A SFU is a server that acts as a single WebRTC peer to send and receive video data. Instead of connecting to all of the other people using your chat app directly, your client just connects to the SFU and sends its A/V streams to that single source. The SFU selectively decides which other connected clients should receive a given audio or video stream, and can also intelligently do things such as dynamic video reencoding to serve lower-bitrate streams to clients with lower bandwidth caps.
There are many different ways to run a SFU, but one common way is integrating the mediasoup library into your own Node.js server so you can configure and scale it exactly how you would like.
…but that’s A LOT for just doing basic video chat!
I agree! My goal was initially to build some fun little prototypes of novel social interaction patterns, and instead I found myself deep in the technical weeds of networking protocols and peer-to-peer network topologies.

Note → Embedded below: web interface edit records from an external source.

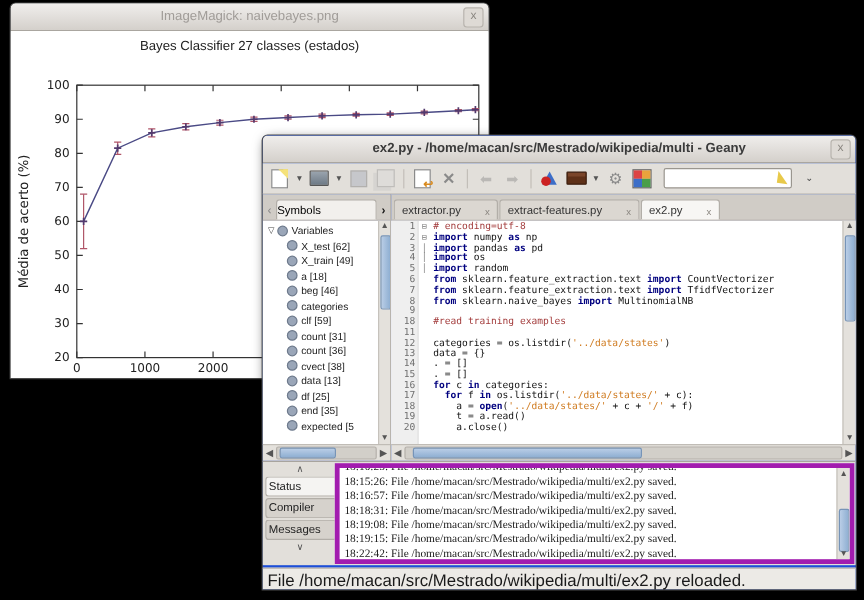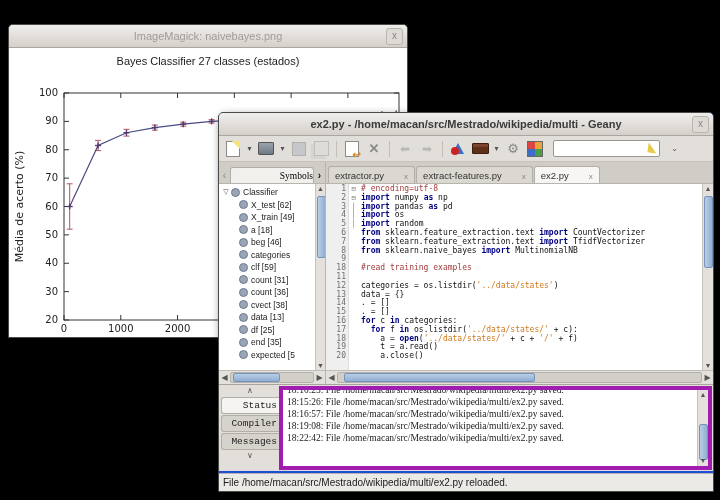--- a/index.html
+++ b/index.html
@@ -15,7 +15,7 @@
        border-radius:3px;background:#dedad5;color:#8a8680;font-size:10px;line-height:14px;
        text-align:center;cursor:pointer;}
   
-  #im-win{left:8px;top:24px;width:398px;height:312px;background:#fff;}
+  #im-win{left:8px;top:2px;width:398px;height:312px;background:#fff;}
   #im-win .ttext{color:#a09c98;}
   #im-content{position:relative;width:100%;height:289px;background:#fff;}
   #chart-title{position:absolute;top:7px;left:0;width:100%;text-align:center;

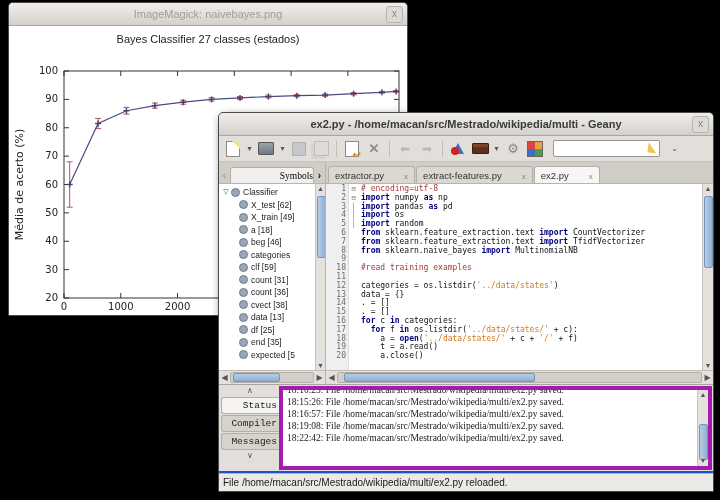--- a/index.html
+++ b/index.html
@@ -45,7 +45,7 @@
   .navarr{width:11px;font-size:10px;text-align:center;color:#888;padding-bottom:2px;cursor:pointer;}
   .navarr.on{color:#111;font-weight:bold;}
   #sb-tab{flex:1;background:#f2f0ed;border:1px solid #b2aea8;border-bottom:none;border-radius:3px 3px 0 0;
-       font-size:9.5px;text-align:right;padding:3px 0 2px;cursor:pointer;font-family:Liberation Serif, serif;}
+       font-size:9.5px;text-align:left;padding:3px 0 2px;cursor:pointer;}
   #sb-tree{flex:1;background:#fff;overflow:hidden;font-size:8.5px;color:#222;padding:2px 0 0 2px;position:relative;}
   .trow{height:12.5px;display:flex;align-items:center;white-space:nowrap;cursor:pointer;}
   .texp{width:10px;font-size:7px;color:#444;text-align:center;}

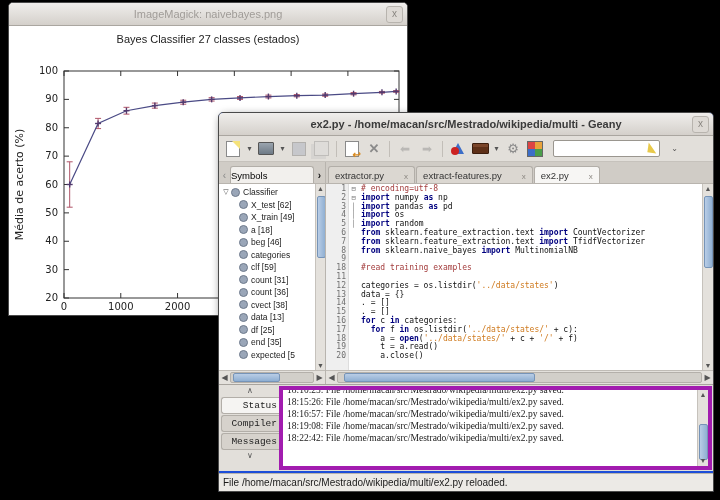--- a/index.html
+++ b/index.html
@@ -315,7 +315,7 @@
         <div class="trow">
           <span class="texp">▽</span>
           <span class="tico"></span>
-          <span>Classifier</span>
+          <span>Variables</span>
         </div>
         <div id="sb-items">
             <div class="trow">

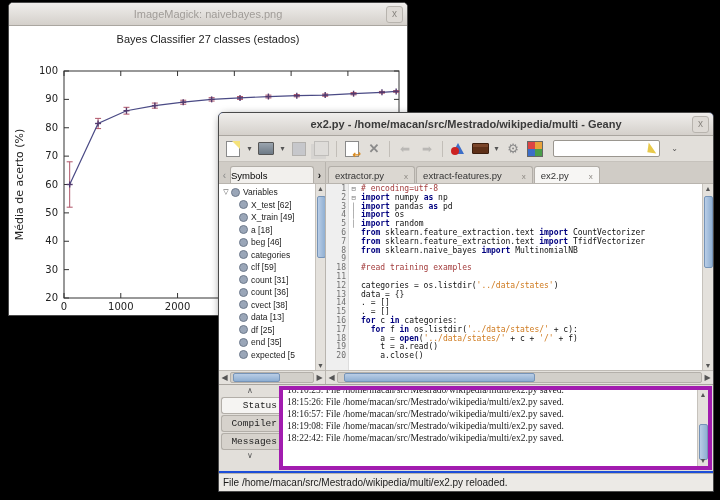--- a/index.html
+++ b/index.html
@@ -82,8 +82,8 @@
   #msgwin{height:86px;display:flex;border-top:1px solid #a8a49e;background:#e2dfda;min-height:0;}
   #msgtabs{width:58px;display:flex;flex-direction:column;align-items:stretch;padding:1px 0 1px 2px;}
   .mchev{font-size:8px;color:#555;text-align:center;height:10px;cursor:pointer;}
-  .mtab{font-size:9.5px;text-align:right;border:1px solid #b2aea8;border-right:none;background:#d6d2cc;
-       padding:2px 2px;border-radius:3px 0 0 3px;margin:1px 0;color:#222;cursor:pointer;font-family:Liberation Mono, monospace;}
+  .mtab{font-size:9.5px;text-align:left;border:1px solid #b2aea8;border-right:none;background:#d6d2cc;
+       padding:2px 2px;border-radius:3px 0 0 3px;margin:1px 0;color:#222;cursor:pointer;}
   .mtab.active{background:#f5f4f2;}
   #msgbody{flex:1;background:#fff;border:4px solid #a21caf;margin:1px 1px 1px 0;overflow:hidden;position:relative;font-family:Liberation Serif, serif;}
   #msglines{padding:0 0 0 4px;margin-top:-6px;font-size:9.5px;line-height:12px;color:#1a1a1a;white-space:nowrap;}

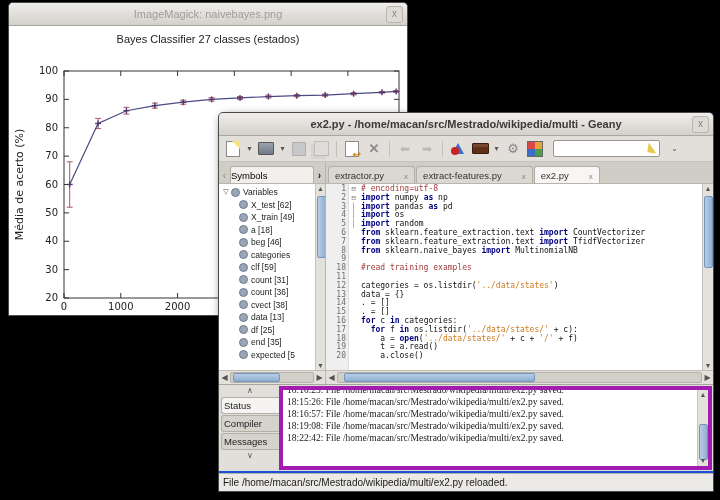--- a/index.html
+++ b/index.html
@@ -504,6 +504,7 @@
           <div>18:10:25: File /home/macan/src/Mestrado/wikipedia/multi/ex2.py saved.</div>
           <div>18:15:26: File /home/macan/src/Mestrado/wikipedia/multi/ex2.py saved.</div>
           <div>18:16:57: File /home/macan/src/Mestrado/wikipedia/multi/ex2.py saved.</div>
+          <div>18:18:31: File /home/macan/src/Mestrado/wikipedia/multi/ex2.py saved.</div>
           <div>18:19:08: File /home/macan/src/Mestrado/wikipedia/multi/ex2.py saved.</div>
           <div>18:22:42: File /home/macan/src/Mestrado/wikipedia/multi/ex2.py saved.</div>
         </div>

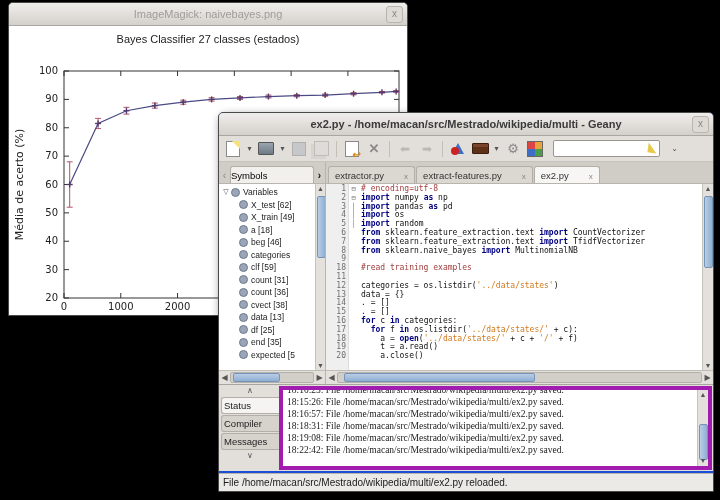--- a/index.html
+++ b/index.html
@@ -506,6 +506,7 @@
           <div>18:16:57: File /home/macan/src/Mestrado/wikipedia/multi/ex2.py saved.</div>
           <div>18:18:31: File /home/macan/src/Mestrado/wikipedia/multi/ex2.py saved.</div>
           <div>18:19:08: File /home/macan/src/Mestrado/wikipedia/multi/ex2.py saved.</div>
+          <div>18:19:15: File /home/macan/src/Mestrado/wikipedia/multi/ex2.py saved.</div>
           <div>18:22:42: File /home/macan/src/Mestrado/wikipedia/multi/ex2.py saved.</div>
         </div>
       <div class="ed-vscroll" style="position:absolute;right:0;top:0;height:100%">

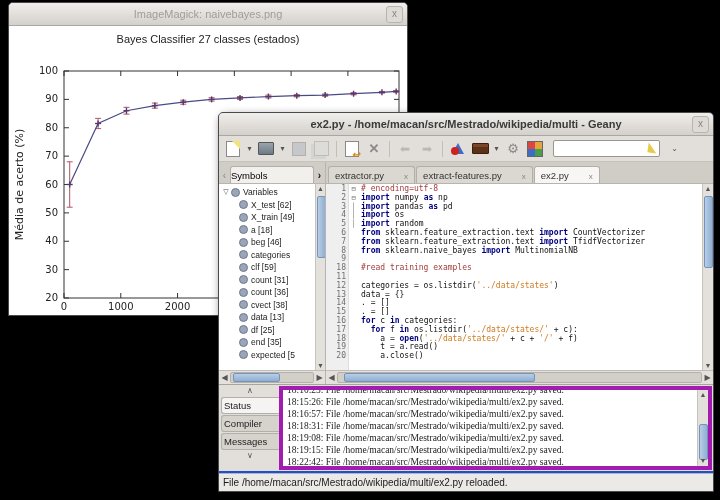--- a/index.html
+++ b/index.html
@@ -89,7 +89,7 @@
   #msglines{padding:0 0 0 4px;margin-top:-6px;font-size:9.5px;line-height:12px;color:#1a1a1a;white-space:nowrap;}
   
   #statusbar{height:17px;background:#eceae6;border-top:1px solid #b8b4ae;display:flex;align-items:center;
-       font-size:10px;color:#1a1a1a;padding-left:4px;margin-top:2px;}
+       font-size:14px;color:#1a1a1a;padding-left:4px;margin-top:2px;}
   
   .i-page{width:12px;height:14px;background:#fff;border:1px solid #8a8a8a;position:relative;}
   .i-page:after{content:"";position:absolute;right:-1px;top:-1px;border:4px solid #f5e27a;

I hope this mile-high overview of the tricky bits of implementing WebRTC can at least get you to understand why this is a hard problem, and give you the lay of the land for coming up with your own solution.
In particular, I have two concrete recommendations:
-
If you’re just experimenting, start out by using a fully-hosted video solution such as Azure Communication Service or Twilio Programmable Video. You’ll get an easy-to-integrate API that doesn’t require running your own server backend, audio and video chat that automatically scales to any number of simultaneous users, and relatively minimal costs for prototype-scale use.
-
If you’re building a production piece of software where video or audio chat will be a core component, a hosted solution is still the most effort-free option, but you may want to build your own solution to save costs and have more control over your infrastructure. If that’s the case, jump straight to running your own SFU. Trying to just get by with a full-mesh topology and maybe a TURN server is ultimately not going to be good enough. Learn from the experiences of myself and countless others and save yourself the time and effort.